__Activity__.
Each entry is to be printed again word for word.

Dataset excerpts:
◆ ◆ ◆ ◆ ◆ ◆ ◆

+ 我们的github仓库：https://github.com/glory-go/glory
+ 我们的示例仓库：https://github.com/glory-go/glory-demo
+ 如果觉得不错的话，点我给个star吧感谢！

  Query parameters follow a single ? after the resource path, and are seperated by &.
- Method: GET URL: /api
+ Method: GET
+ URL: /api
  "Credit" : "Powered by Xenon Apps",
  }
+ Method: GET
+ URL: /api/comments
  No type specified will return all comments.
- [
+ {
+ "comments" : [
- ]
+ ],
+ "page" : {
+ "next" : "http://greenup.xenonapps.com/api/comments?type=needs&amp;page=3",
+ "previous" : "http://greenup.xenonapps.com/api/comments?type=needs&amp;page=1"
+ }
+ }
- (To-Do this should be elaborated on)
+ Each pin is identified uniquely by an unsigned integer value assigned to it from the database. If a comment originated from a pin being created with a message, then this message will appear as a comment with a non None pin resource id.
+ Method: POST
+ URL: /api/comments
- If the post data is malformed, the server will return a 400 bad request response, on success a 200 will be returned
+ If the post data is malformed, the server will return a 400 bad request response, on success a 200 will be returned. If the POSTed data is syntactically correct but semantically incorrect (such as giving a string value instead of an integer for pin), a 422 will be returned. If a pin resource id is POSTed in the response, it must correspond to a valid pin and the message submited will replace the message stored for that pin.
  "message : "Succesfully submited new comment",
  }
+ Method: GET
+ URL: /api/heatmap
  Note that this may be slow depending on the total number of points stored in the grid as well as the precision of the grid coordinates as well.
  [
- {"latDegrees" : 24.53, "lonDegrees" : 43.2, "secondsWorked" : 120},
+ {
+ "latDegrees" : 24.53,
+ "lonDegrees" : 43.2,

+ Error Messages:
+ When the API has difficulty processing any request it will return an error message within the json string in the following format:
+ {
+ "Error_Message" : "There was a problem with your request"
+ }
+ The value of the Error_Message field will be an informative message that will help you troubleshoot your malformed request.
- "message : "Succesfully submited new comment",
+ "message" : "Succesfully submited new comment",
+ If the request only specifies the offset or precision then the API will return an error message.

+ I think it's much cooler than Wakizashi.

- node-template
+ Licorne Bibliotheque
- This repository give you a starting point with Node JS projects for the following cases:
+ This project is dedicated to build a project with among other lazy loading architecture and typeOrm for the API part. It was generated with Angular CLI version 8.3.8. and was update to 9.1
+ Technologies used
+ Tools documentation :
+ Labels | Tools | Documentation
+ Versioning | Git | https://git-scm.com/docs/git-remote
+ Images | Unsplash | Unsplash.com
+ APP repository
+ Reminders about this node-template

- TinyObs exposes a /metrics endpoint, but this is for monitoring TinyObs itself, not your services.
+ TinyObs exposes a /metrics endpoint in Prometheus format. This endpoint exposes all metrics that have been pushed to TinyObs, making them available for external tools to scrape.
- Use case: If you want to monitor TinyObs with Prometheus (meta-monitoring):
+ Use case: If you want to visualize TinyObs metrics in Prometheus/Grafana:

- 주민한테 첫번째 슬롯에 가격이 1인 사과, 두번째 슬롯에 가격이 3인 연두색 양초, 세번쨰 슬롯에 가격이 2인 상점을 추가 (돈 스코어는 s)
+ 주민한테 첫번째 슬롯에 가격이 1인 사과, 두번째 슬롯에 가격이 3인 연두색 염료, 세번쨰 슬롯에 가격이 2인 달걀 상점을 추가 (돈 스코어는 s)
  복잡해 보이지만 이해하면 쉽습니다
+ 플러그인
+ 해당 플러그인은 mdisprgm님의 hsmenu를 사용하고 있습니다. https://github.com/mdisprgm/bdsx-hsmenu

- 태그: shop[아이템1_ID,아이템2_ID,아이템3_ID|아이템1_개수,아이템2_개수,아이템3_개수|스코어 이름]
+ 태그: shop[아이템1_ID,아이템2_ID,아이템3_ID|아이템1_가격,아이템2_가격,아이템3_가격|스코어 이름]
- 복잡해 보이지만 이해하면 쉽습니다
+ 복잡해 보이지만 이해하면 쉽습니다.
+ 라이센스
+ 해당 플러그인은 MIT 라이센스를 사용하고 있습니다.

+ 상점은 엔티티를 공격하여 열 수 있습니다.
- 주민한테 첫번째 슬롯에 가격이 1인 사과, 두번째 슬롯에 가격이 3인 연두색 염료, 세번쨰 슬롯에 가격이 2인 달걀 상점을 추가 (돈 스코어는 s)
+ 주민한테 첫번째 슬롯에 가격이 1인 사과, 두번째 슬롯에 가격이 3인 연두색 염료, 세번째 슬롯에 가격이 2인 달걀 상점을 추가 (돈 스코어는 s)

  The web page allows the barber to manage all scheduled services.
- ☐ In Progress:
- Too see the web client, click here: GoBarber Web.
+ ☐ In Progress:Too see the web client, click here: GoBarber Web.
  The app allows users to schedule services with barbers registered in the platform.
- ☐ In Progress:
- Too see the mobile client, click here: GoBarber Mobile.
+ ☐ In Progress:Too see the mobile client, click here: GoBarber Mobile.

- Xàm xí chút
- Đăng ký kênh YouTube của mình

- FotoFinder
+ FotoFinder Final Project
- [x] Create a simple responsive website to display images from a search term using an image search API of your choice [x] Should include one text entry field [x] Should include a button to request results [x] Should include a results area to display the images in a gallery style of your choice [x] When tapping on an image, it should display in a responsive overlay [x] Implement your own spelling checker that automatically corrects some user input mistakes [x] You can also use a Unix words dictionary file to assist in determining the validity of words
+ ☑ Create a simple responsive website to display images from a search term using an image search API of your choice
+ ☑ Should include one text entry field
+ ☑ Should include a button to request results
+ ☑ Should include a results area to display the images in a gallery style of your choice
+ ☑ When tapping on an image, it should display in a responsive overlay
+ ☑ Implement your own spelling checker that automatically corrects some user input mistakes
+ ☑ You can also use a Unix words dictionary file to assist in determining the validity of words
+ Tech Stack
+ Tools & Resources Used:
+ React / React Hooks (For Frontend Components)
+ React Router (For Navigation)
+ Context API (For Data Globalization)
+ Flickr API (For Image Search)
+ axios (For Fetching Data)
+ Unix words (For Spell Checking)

◆ ◆ ◆ ◆ ◆ ◆ ◆

__Solution to this task__.
+ 我们的github仓库：https://github.com/glory-go/glory
+ 我们的示例仓库：https://github.com/glory-go/glory-demo
+ 如果觉得不错的话，点我给个star吧感谢！

  Query parameters follow a single ? after the resource path, and are seperated by &.
- Method: GET URL: /api
+ Method: GET
+ URL: /api
  "Credit" : "Powered by Xenon Apps",
  }
+ Method: GET
+ URL: /api/comments
  No type specified will return all comments.
- [
+ {
+ "comments" : [
- ]
+ ],
+ "page" : {
+ "next" : "http://greenup.xenonapps.com/api/comments?type=needs&amp;page=3",
+ "previous" : "http://greenup.xenonapps.com/api/comments?type=needs&amp;page=1"
+ }
+ }
- (To-Do this should be elaborated on)
+ Each pin is identified uniquely by an unsigned integer value assigned to it from the database. If a comment originated from a pin being created with a message, then this message will appear as a comment with a non None pin resource id.
+ Method: POST
+ URL: /api/comments
- If the post data is malformed, the server will return a 400 bad request response, on success a 200 will be returned
+ If the post data is malformed, the server will return a 400 bad request response, on success a 200 will be returned. If the POSTed data is syntactically correct but semantically incorrect (such as giving a string value instead of an integer for pin), a 422 will be returned. If a pin resource id is POSTed in the response, it must correspond to a valid pin and the message submited will replace the message stored for that pin.
  "message : "Succesfully submited new comment",
  }
+ Method: GET
+ URL: /api/heatmap
  Note that this may be slow depending on the total number of points stored in the grid as well as the precision of the grid coordinates as well.
  [
- {"latDegrees" : 24.53, "lonDegrees" : 43.2, "secondsWorked" : 120},
+ {
+ "latDegrees" : 24.53,
+ "lonDegrees" : 43.2,

+ Error Messages:
+ When the API has difficulty processing any request it will return an error message within the json string in the following format:
+ {
+ "Error_Message" : "There was a problem with your request"
+ }
+ The value of the Error_Message field will be an informative message that will help you troubleshoot your malformed request.
- "message : "Succesfully submited new comment",
+ "message" : "Succesfully submited new comment",
+ If the request only specifies the offset or precision then the API will return an error message.

+ I think it's much cooler than Wakizashi.

- node-template
+ Licorne Bibliotheque
- This repository give you a starting point with Node JS projects for the following cases:
+ This project is dedicated to build a project with among other lazy loading architecture and typeOrm for the API part. It was generated with Angular CLI version 8.3.8. and was update to 9.1
+ Technologies used
+ Tools documentation :
+ Labels | Tools | Documentation
+ Versioning | Git | https://git-scm.com/docs/git-remote
+ Images | Unsplash | Unsplash.com
+ APP repository
+ Reminders about this node-template

- TinyObs exposes a /metrics endpoint, but this is for monitoring TinyObs itself, not your services.
+ TinyObs exposes a /metrics endpoint in Prometheus format. This endpoint exposes all metrics that have been pushed to TinyObs, making them available for external tools to scrape.
- Use case: If you want to monitor TinyObs with Prometheus (meta-monitoring):
+ Use case: If you want to visualize TinyObs metrics in Prometheus/Grafana:

- 주민한테 첫번째 슬롯에 가격이 1인 사과, 두번째 슬롯에 가격이 3인 연두색 양초, 세번쨰 슬롯에 가격이 2인 상점을 추가 (돈 스코어는 s)
+ 주민한테 첫번째 슬롯에 가격이 1인 사과, 두번째 슬롯에 가격이 3인 연두색 염료, 세번쨰 슬롯에 가격이 2인 달걀 상점을 추가 (돈 스코어는 s)
  복잡해 보이지만 이해하면 쉽습니다
+ 플러그인
+ 해당 플러그인은 mdisprgm님의 hsmenu를 사용하고 있습니다. https://github.com/mdisprgm/bdsx-hsmenu

- 태그: shop[아이템1_ID,아이템2_ID,아이템3_ID|아이템1_개수,아이템2_개수,아이템3_개수|스코어 이름]
+ 태그: shop[아이템1_ID,아이템2_ID,아이템3_ID|아이템1_가격,아이템2_가격,아이템3_가격|스코어 이름]
- 복잡해 보이지만 이해하면 쉽습니다
+ 복잡해 보이지만 이해하면 쉽습니다.
+ 라이센스
+ 해당 플러그인은 MIT 라이센스를 사용하고 있습니다.

+ 상점은 엔티티를 공격하여 열 수 있습니다.
- 주민한테 첫번째 슬롯에 가격이 1인 사과, 두번째 슬롯에 가격이 3인 연두색 염료, 세번쨰 슬롯에 가격이 2인 달걀 상점을 추가 (돈 스코어는 s)
+ 주민한테 첫번째 슬롯에 가격이 1인 사과, 두번째 슬롯에 가격이 3인 연두색 염료, 세번째 슬롯에 가격이 2인 달걀 상점을 추가 (돈 스코어는 s)

  The web page allows the barber to manage all scheduled services.
- ☐ In Progress:
- Too see the web client, click here: GoBarber Web.
+ ☐ In Progress:Too see the web client, click here: GoBarber Web.
  The app allows users to schedule services with barbers registered in the platform.
- ☐ In Progress:
- Too see the mobile client, click here: GoBarber Mobile.
+ ☐ In Progress:Too see the mobile client, click here: GoBarber Mobile.

- Xàm xí chút
- Đăng ký kênh YouTube của mình

- FotoFinder
+ FotoFinder Final Project
- [x] Create a simple responsive website to display images from a search term using an image search API of your choice [x] Should include one text entry field [x] Should include a button to request results [x] Should include a results area to display the images in a gallery style of your choice [x] When tapping on an image, it should display in a responsive overlay [x] Implement your own spelling checker that automatically corrects some user input mistakes [x] You can also use a Unix words dictionary file to assist in determining the validity of words
+ ☑ Create a simple responsive website to display images from a search term using an image search API of your choice
+ ☑ Should include one text entry field
+ ☑ Should include a button to request results
+ ☑ Should include a results area to display the images in a gallery style of your choice
+ ☑ When tapping on an image, it should display in a responsive overlay
+ ☑ Implement your own spelling checker that automatically corrects some user input mistakes
+ ☑ You can also use a Unix words dictionary file to assist in determining the validity of words
+ Tech Stack
+ Tools & Resources Used:
+ React / React Hooks (For Frontend Components)
+ React Router (For Navigation)
+ Context API (For Data Globalization)
+ Flickr API (For Image Search)
+ axios (For Fetching Data)
+ Unix words (For Spell Checking)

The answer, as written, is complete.